Lui aussi s'occupe de son épouse. En milieu rural, l'isolement se fait parfois sentir. Cette rencontre avec d'autres aidants lui redonne le sourire. "Depuis dimanche, on écoute les problèmes des collègues. Ça fait du bien parce que ça prouve que la maladie peut toucher tout le monde. Un jour on peut tomber dedans. Ce qu'on apprend aujourd’hui, on pourra le transmettre plus tard."

 

Un séjour entièrement pris en charge

Cette vie de château n'a pas de prix. La preuve : pour les aidants, tout est gratuit. Une pension complète dans un cadre unique, entièrement prise en charge par l'entreprise, grâce à un partenariat avec le département de la Marne et AG2R La Mondiale.

Il s'agit du premier séjour créé spécifiquement pour l’aidant familial sans son proche malade. Une coupure avec la routine pour l'un, une solution temporaire à trouver pour l'autre. "L’enjeu est double : il faut les accueillir, mais surtout il faut trouver une solution de prise en charge du proche malade pendant que l’aidant familial est ici à se ressourcer, soit par le maintien à domicile ou par un hébergement temporaire pendant les trois jours", détaille Fabrice.
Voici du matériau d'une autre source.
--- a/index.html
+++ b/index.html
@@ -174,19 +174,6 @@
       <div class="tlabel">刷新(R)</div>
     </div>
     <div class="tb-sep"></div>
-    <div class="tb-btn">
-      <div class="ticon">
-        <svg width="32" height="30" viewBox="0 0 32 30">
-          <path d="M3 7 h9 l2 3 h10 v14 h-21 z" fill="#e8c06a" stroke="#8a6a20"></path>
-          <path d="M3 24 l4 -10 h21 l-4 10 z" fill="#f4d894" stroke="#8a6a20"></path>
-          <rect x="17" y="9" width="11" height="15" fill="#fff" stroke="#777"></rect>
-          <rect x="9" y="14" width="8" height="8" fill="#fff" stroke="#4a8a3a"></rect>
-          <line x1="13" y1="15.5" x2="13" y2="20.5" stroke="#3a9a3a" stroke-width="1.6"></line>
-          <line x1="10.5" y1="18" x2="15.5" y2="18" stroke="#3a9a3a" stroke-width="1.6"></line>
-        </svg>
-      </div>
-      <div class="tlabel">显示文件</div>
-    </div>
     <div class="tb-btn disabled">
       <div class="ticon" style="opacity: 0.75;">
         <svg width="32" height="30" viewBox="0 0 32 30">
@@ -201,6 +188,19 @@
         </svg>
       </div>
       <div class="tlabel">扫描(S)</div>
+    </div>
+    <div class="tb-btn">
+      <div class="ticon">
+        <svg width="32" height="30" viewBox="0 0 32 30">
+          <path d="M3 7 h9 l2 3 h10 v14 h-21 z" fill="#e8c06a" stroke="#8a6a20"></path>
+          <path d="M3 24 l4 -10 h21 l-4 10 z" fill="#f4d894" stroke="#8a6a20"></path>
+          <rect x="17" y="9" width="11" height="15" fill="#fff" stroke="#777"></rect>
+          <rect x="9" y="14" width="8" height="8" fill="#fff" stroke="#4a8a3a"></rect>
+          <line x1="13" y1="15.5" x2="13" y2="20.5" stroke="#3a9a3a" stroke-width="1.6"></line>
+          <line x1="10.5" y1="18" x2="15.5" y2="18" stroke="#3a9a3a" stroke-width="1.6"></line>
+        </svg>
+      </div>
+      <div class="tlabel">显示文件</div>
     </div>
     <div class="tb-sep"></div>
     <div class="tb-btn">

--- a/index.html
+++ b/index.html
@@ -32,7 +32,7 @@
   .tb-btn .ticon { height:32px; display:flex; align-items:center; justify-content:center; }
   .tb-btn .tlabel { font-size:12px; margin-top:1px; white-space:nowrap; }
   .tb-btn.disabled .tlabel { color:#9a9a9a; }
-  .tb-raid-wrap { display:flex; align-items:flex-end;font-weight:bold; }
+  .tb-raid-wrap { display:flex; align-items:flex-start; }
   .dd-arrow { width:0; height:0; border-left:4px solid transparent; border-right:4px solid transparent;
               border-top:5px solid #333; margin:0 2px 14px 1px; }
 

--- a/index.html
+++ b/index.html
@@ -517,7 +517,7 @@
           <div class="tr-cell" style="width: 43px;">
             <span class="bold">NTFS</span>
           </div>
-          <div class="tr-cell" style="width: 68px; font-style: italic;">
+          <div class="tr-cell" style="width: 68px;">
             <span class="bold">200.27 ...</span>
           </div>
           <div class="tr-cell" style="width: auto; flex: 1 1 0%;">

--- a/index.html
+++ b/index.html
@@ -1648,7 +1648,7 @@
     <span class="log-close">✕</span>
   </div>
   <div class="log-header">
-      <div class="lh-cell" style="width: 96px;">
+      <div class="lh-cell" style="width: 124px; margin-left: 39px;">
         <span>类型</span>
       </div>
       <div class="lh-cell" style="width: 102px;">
L'homme connaît son sujet. Après une longue expérience dans l'aide à la personne, un constat amer se dessine : rien n'est fait pour décharger les aidants de cette activité souvent exercée 7 jours sur 7, 24 heures sur 24. Pourtant la demande est là. A l'image de ces trois hommes et deux femmes qui s'installent dans la cour de graviers, prêts pour la prochaine activité.

 

Le malade n'est jamais loin

Place aux exercices physiques, qui s'adaptent parfaitement à une activité en duo une fois de retour à la maison. Le malade n'est jamais loin. Pour certains, la santé de leur partenaire a des effets directs sur la leur. Alain, 72 ans, a développé des épisodes anxieux et se sent stressé. Sa femme Patricia souffre de la maladie d'Alzheimer. Sa mémoire courte a cessé de fonctionner et leurs interactions sont presque inexistantes.

Il se confie à cœur ouvert sur cet équilibre fragile. "Il y a des aidants qui se sentent coupables de ne pas faire assez bien pour leur conjoint. Moi, je ne me sens pas coupable, tranche-t-il, lucide. Je fais tout ce qu’il faut." 

Je suis une victime. Une victime collatérale de la maladie d’Alzheimer, parce que ma femme ne se rend pas compte de sa maladie alors que moi c’est au quotidien, en continu.

Alain, 72 ans, aidant familial.

Pendant le séjour, tout sera fait pour qu'ils se détendent. Massage Shiatsu, réflexologie plantaire, temps de parole et repas mijotés. "Je ne savais pas à quoi m’attendre au départ. Mais en repartant, j’aurai appris beaucoup de choses qui vont m’aider, dans ma façon d’agir, dans ma réflexion. Ça sera du positif."

Une aventure que beaucoup de participants souhaitent renouveler et qui devrait continuer de se développer à travers la Champagne-Ardenne. Et pourquoi pas à d'autres départements ? Fabrice, le fondateur, projette de futurs séjours dans l'Oise (Hauts-de-France). De nouveaux aidants, envoyés par des médecins, infirmières libérales, psychologues ou associations, pourraient bientôt signer le livre d'or du château de Juvigny, avec des mots d'espoir et de courage, retrouvés après cette parenthèse hors du temps.